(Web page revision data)

============================================================

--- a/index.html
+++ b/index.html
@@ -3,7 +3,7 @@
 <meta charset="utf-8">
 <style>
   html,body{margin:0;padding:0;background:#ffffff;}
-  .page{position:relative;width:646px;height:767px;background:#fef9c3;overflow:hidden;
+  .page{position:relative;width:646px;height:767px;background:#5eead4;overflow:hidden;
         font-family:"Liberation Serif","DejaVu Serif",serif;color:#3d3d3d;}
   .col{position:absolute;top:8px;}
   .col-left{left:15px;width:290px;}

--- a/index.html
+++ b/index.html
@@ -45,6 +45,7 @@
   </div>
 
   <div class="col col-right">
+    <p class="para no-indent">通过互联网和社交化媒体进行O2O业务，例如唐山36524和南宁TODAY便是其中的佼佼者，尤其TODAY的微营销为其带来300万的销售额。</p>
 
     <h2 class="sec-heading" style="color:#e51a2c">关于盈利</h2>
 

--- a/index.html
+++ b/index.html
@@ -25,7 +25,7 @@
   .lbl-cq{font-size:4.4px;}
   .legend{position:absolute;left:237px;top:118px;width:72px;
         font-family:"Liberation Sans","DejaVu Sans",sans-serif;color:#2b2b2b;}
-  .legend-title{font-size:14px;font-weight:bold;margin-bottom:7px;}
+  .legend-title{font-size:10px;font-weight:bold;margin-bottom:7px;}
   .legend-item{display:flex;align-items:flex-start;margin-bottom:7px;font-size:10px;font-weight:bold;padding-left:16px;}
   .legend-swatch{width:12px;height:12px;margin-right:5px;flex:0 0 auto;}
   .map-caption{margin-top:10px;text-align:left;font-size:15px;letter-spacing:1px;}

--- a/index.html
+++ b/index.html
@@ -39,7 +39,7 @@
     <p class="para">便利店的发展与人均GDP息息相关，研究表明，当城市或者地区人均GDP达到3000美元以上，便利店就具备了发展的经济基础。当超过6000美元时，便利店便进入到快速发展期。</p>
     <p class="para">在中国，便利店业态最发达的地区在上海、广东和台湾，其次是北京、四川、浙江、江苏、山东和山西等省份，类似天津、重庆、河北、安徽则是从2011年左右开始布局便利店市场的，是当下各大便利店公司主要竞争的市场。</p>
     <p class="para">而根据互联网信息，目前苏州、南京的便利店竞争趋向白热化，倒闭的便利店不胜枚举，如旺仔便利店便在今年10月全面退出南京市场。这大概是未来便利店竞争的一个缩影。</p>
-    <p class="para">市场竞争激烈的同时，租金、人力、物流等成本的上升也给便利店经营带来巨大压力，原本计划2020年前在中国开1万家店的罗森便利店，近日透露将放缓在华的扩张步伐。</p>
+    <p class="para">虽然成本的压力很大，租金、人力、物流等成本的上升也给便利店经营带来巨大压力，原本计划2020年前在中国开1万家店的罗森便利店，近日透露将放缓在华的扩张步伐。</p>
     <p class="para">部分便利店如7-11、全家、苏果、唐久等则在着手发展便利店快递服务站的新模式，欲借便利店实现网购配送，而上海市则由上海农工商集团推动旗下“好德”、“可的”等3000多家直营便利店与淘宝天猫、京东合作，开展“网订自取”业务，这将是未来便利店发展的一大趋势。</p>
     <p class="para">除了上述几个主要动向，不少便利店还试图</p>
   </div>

============================================================

WHAT THE TASK ASKS.
Pull out the lines above in which the word "Liberation" appears.

REPLY.
         font-family:"Liberation Serif","DejaVu Serif",serif;color:#3d3d3d;}
         font-family:"Liberation Sans","DejaVu Sans",sans-serif;color:#2b2b2b;}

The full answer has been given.